TASK:
Starting at the top of the listing, extract every line up to and including the one with "font-weight: normal ->". Pictures stay out of the copy.

[RECORDS SUPPLIED — start]

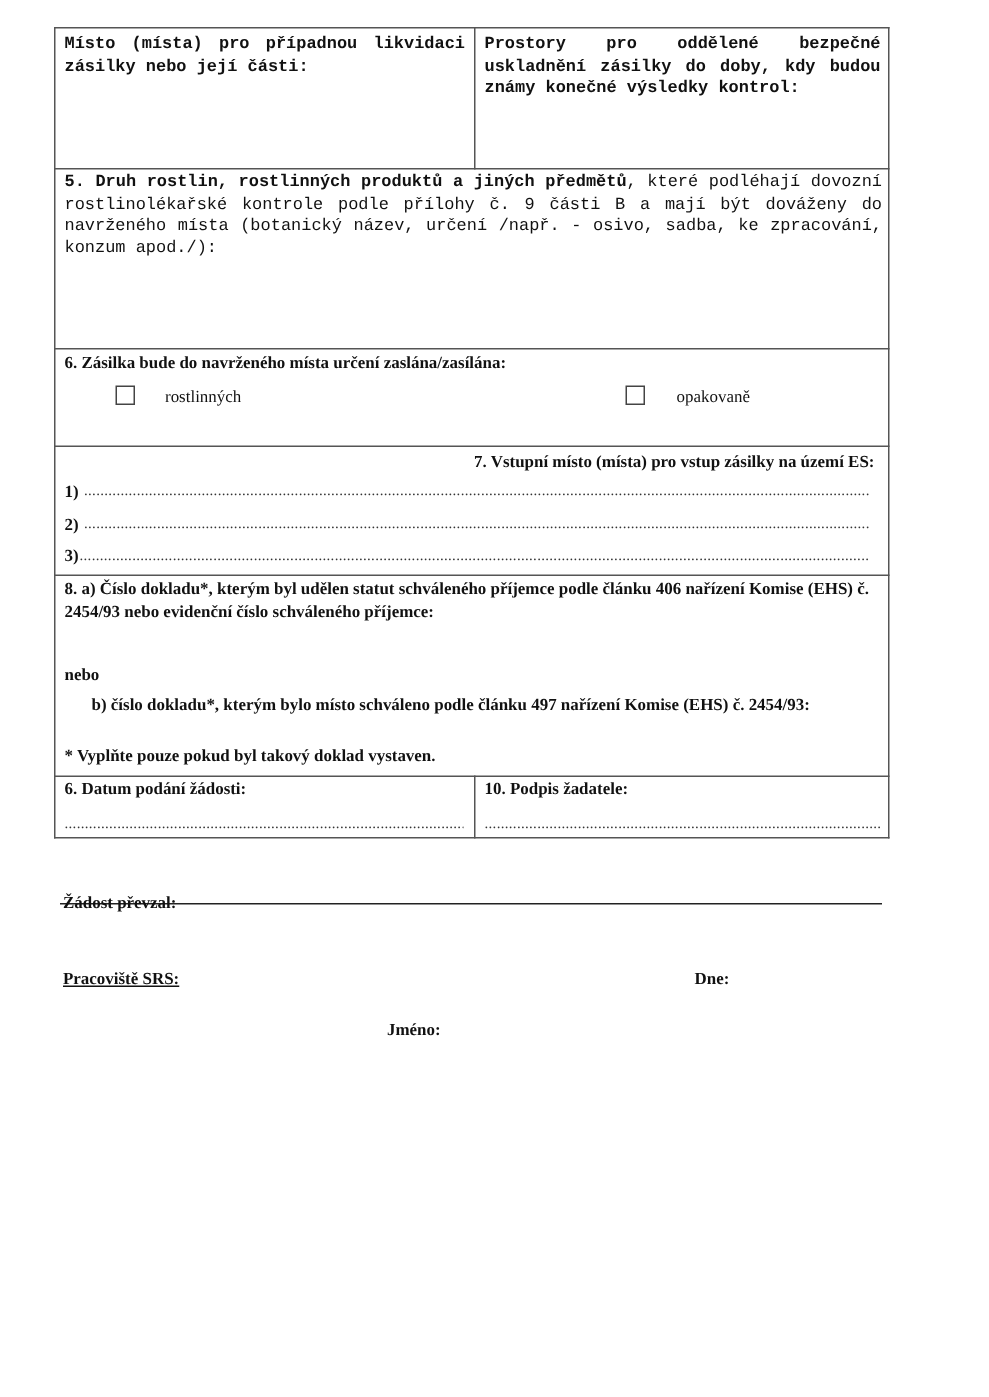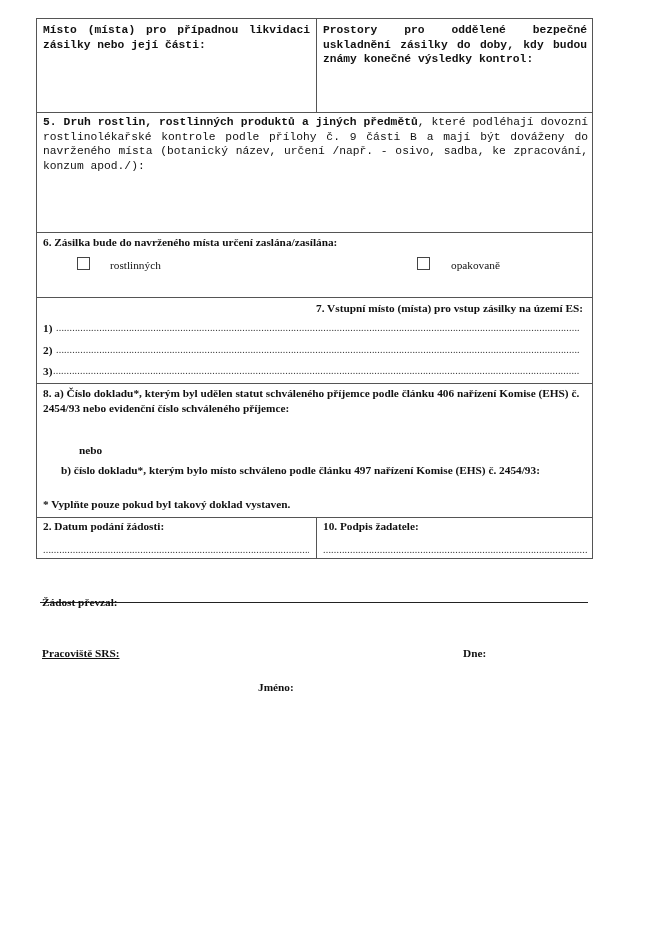"nebo" div.cell-text { margin-left: 36px -> none }
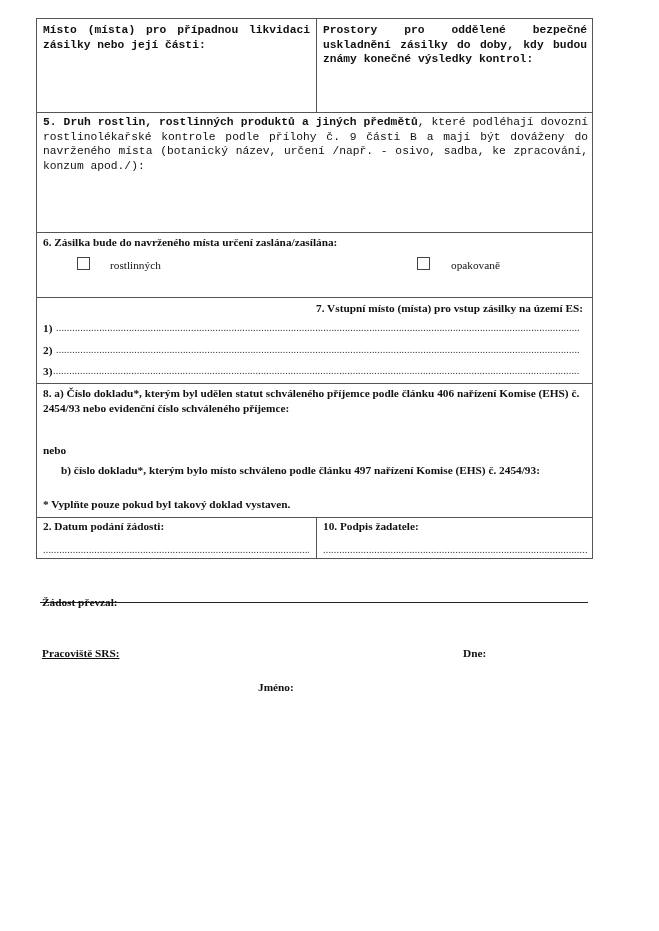"2. Datum podání žádosti:" div.cell-text { text: 2 -> 6 }
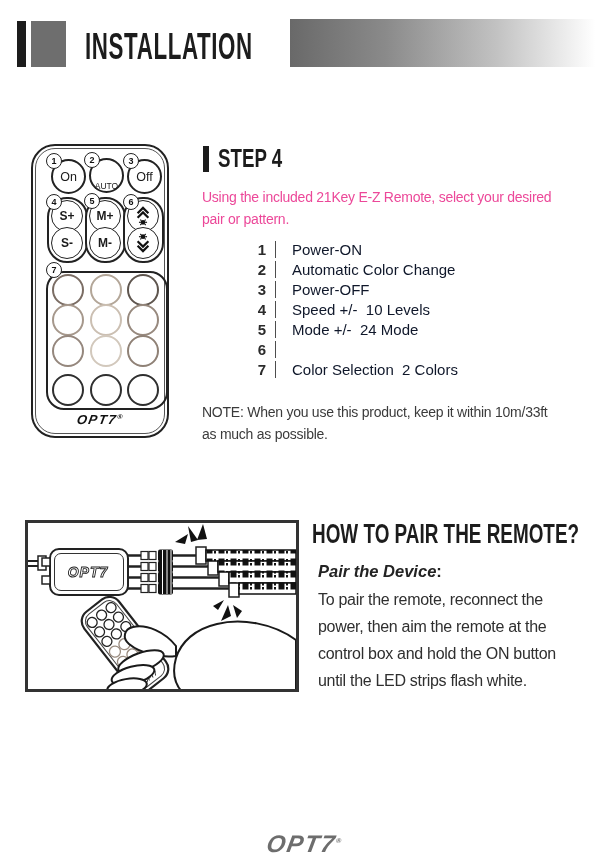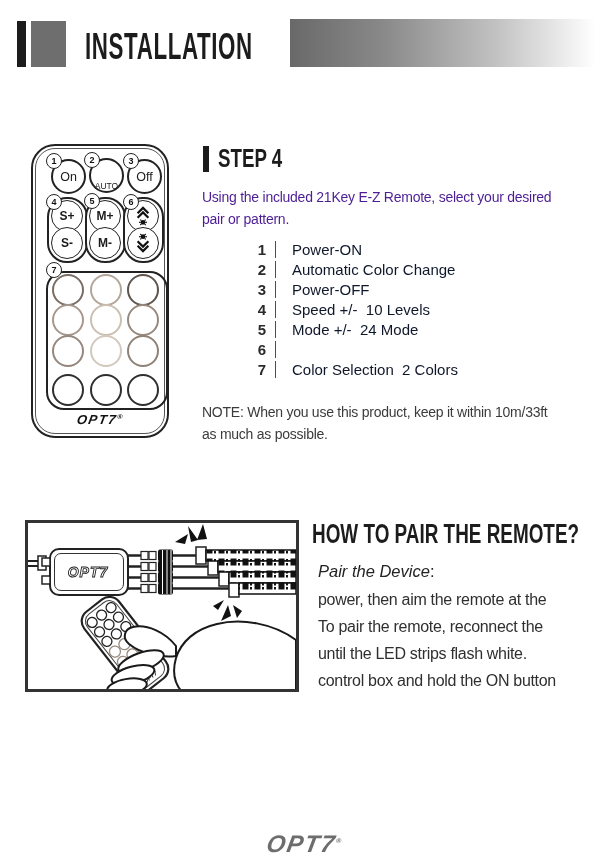"Using the included 21Key E-Z" .intro { color: #4c1d95 -> #ec4899 }
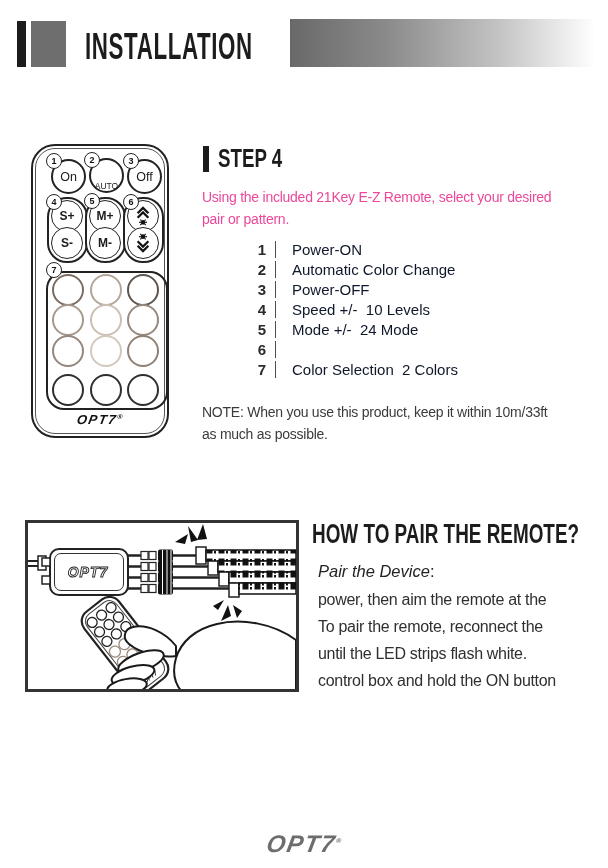"Pair the Device:" .pair-sub { font-weight: normal -> bold }
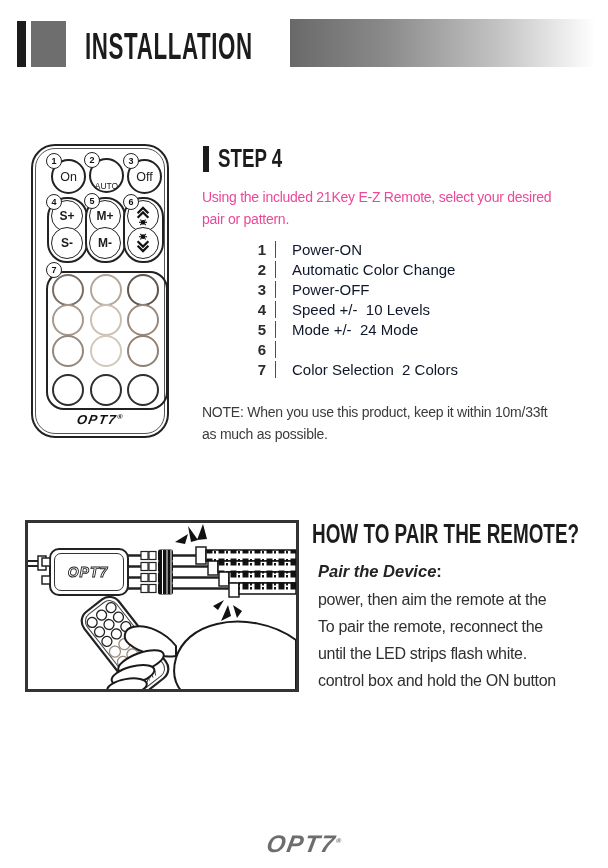"power, then aim the remote" div.nowrap { order: before "To pair the remote, reconnect" -> after "To pair the remote, reconnect" }
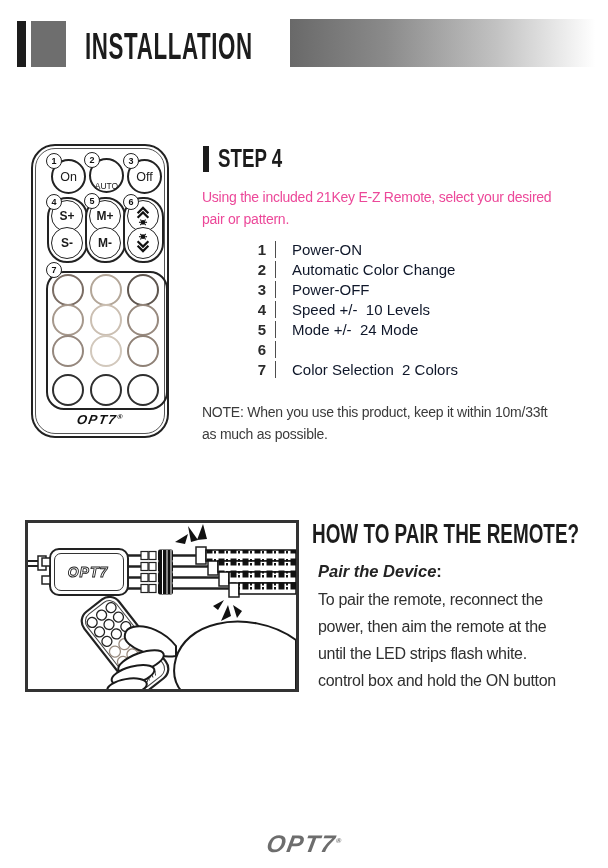"until the LED strips flash" div.nowrap { order: before "control box and hold the" -> after "control box and hold the" }
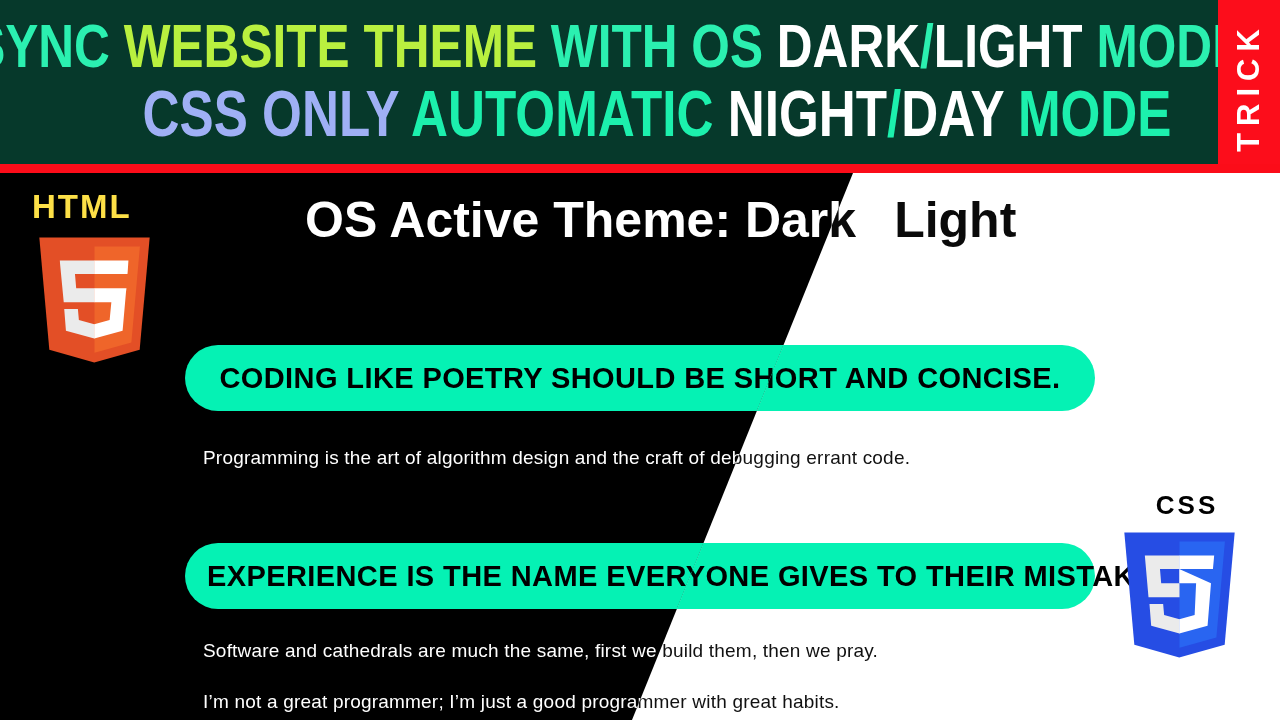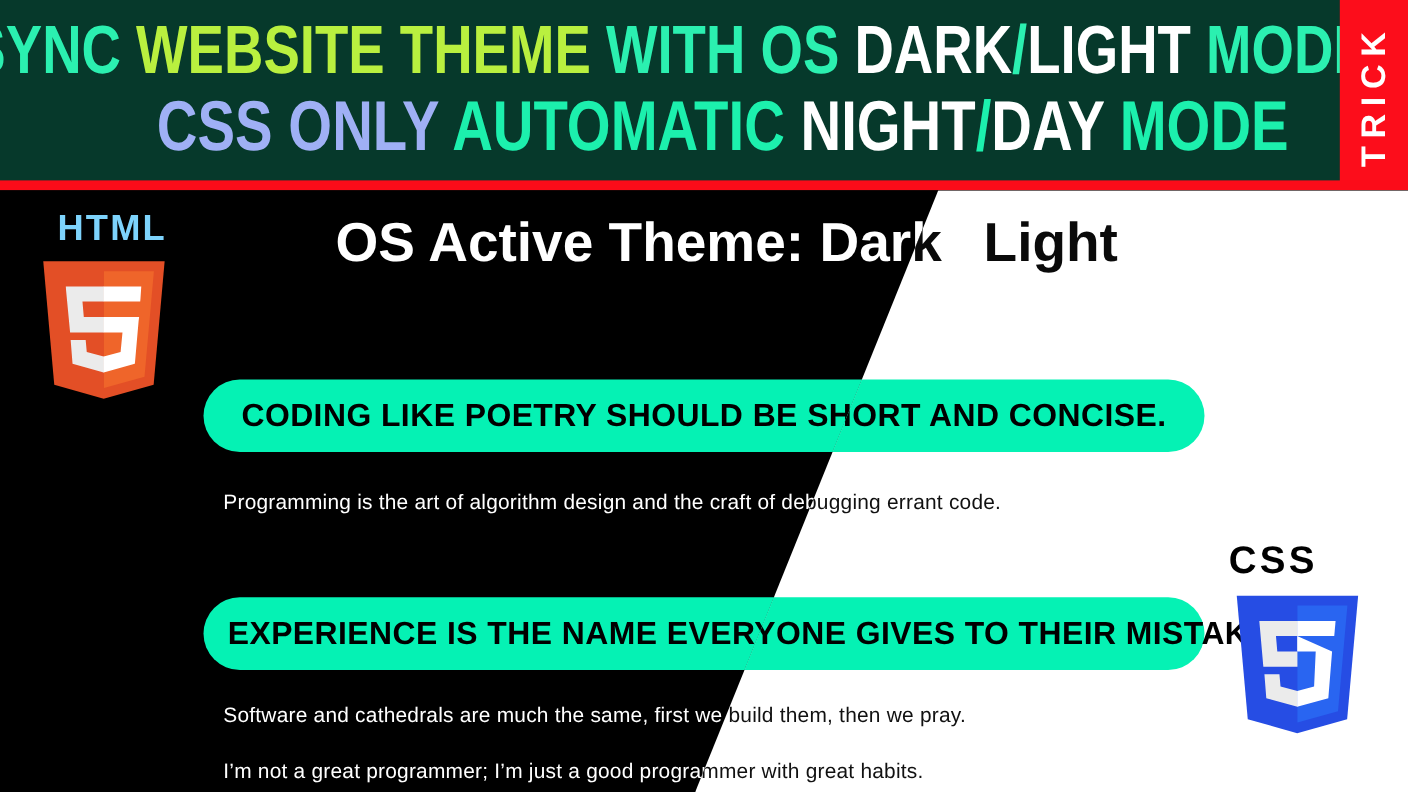"HTML" .html5 .tag { color: #7dd3fc -> #fde047; text-align: center -> none }
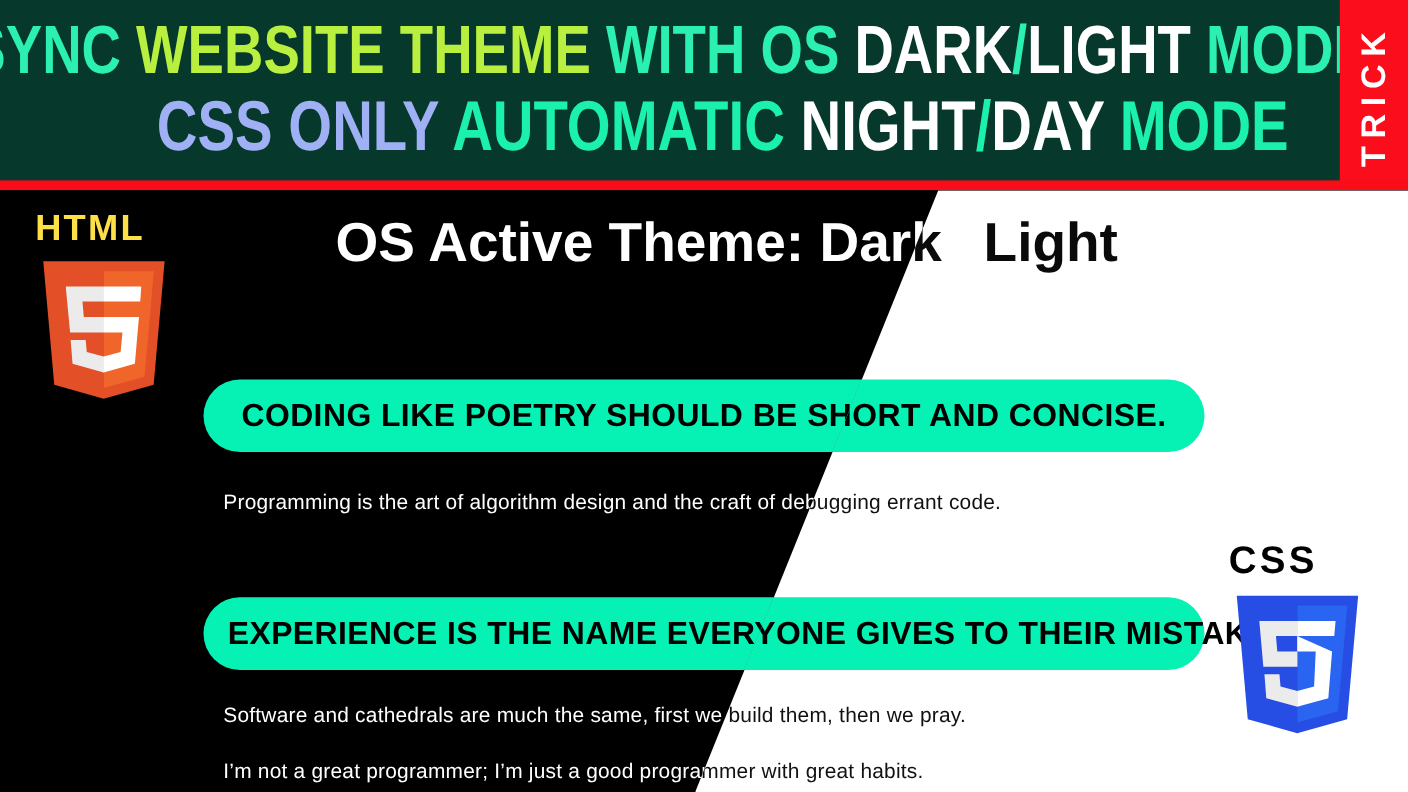"CSS" .css3 .tag { font-size: 35px -> 26px; text-align: left -> center }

[RECORDS SUPPLIED — finish]

RESPONSE AREA:
"nebo" div.cell-text { margin-left: 36px -> none }
"2. Datum podání žádosti:" div.cell-text { text: 2 -> 6 }
"Using the included 21Key E-Z" .intro { color: #4c1d95 -> #ec4899 }
"Pair the Device:" .pair-sub { font-weight: normal -> bold }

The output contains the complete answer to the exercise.